Saturday, June 8, 2013
Today I will be starting a summer semester for a Master's Degree in Library Science.
As a result I fear I will have to cut back on my blogs, so from now until August I may not be able to post as much as I would like.
However, knowing me the opposite could happen and I may be posting more. Sometimes when I have a lot of work I do more of other things.
In any case I'm writing this to let you, the reader, know why I may appear to be inactive and silent for the next couple of months. I will take one or two breaks to complete the Superman Retrospective at Rick's Cafe Texan, but on the whole I think I will have to put my pen down for a while.
I hope to be back here with you real soon.
All the best,
Tuesday, June 4, 2013
|The Eleventh (For Now) Doctor:|
"I've done enough damage.
My work here is done..."
It is now official: Matt Smith will be leaving Doctor Who in the 2013 Christmas Special, and I say...
LET THE DOOR HIT YOU
ON THE WAY OUT!
This little blurb won't be about who will replace Smith (I'm not keen on a woman...I reject the idea of Time Lords being hermaphrodites). Instead, I want to take up a few minutes of your time to issue my own thoughts as to how Smith's interpretation of the Doctor has led to the virtual collapse of a once-brilliant show into a sad parody of itself.
In many things, the decline of Doctor Who is not all Smith's fault. The writing, in particular Series/Season Seven, has been dreadful. I look over Smith's tenure from The Eleventh Hour to The Name of the Doctor, and the highest score he has earned has been an 8/10. This occurred four times (The Eleventh Hour, Amy's Choice, Cold Blood Parts 1 & 2, and Night Terrors, with The Doctor's Wife inching towards an 8/10--currently undecided). However, Series/Season Seven of Doctor Who, starting at Asylum of the Daleks all the way down to The Name of the Doctor, has an average score of 2.6.
Let me repeat that: the average score for the last 14 episodes is 2.6!
In his entire tenure, the average Smith score has been 3.9...OK, let's round up to 4. Minus the "50th" Anniversary Special and the Christmas Special (his final turns as the Doctor), the Eleventh Doctor stories as a whole couldn't even get to above average.
Incidentally, the lowest Smith score? Try 1/10, which occurred amazingly four times as well (The Curse of the Black Spot, The God Complex, Closing Time, and Nightmare in Silver).
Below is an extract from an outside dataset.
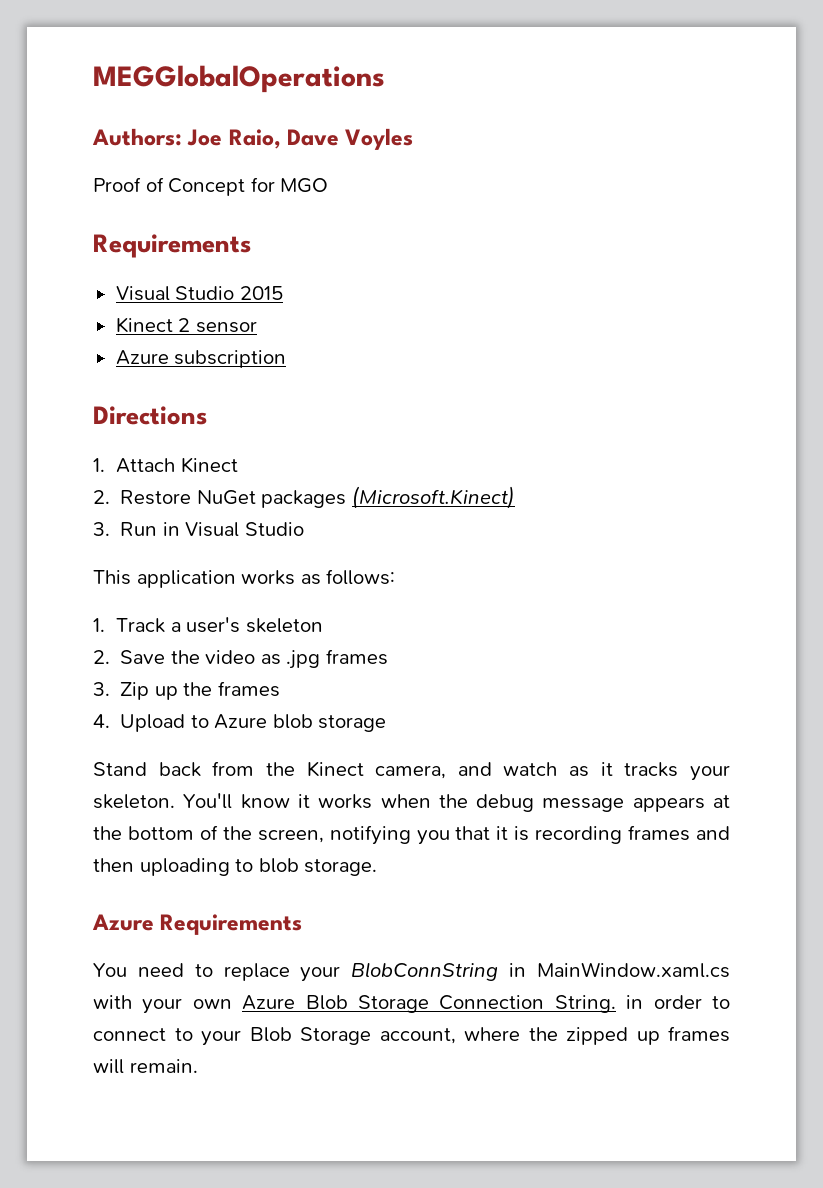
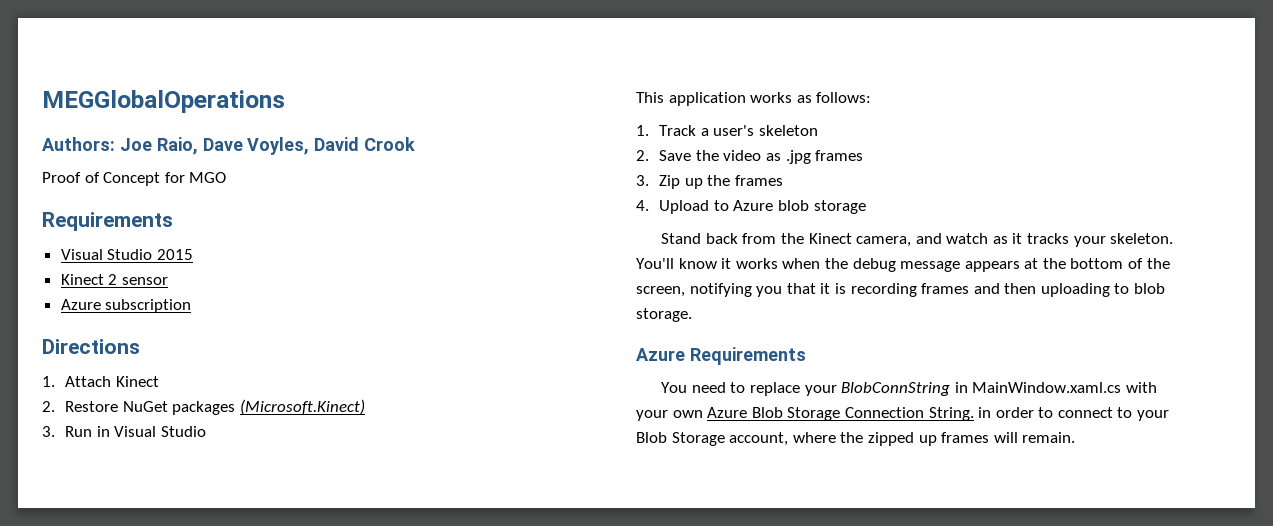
[345,128,414,150] Voyles -> [247,137,416,155] Voyles, David Crook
|Somewhere, a village is missing|
its idiot organ grinder monkey...
I have completed (though not finished formally reviewing) the seventh season/series of the Classic Doctor Who, which was Jon Pertwee's debut season. Want to know his Series/Season Seven average score?
So, to recap:
Seventh Series/Season of Classic Doctor Who Average Score: 9.75
Seventh Series/Season of Revived Doctor Who Average Score: 2.6
As I said, the writing has pretty much damned the Smith Who Era to being an abyss of silliness. Nonsensical story arcs that focused more on the Companions (It's All About AMY! Series/Season Six revolved around River Song: her Death, Transfiguration and Wedding! Series/Season Seven was about Clara "The Impossible Girl"!) than on the Doctor. The Doctor at times being sidelined to give River or the same-sex bestiality of Silurian Madame Vastra & her Cock-ney chambermaid Jenny the spotlight. Any issue the Doctor faces being resolved most of the time by flashing the sonic screwdriver (it slices, it dices, it cures non-humans of toxic baths. If there was a problem/Yo! Sonic Screwdriver'll solve it).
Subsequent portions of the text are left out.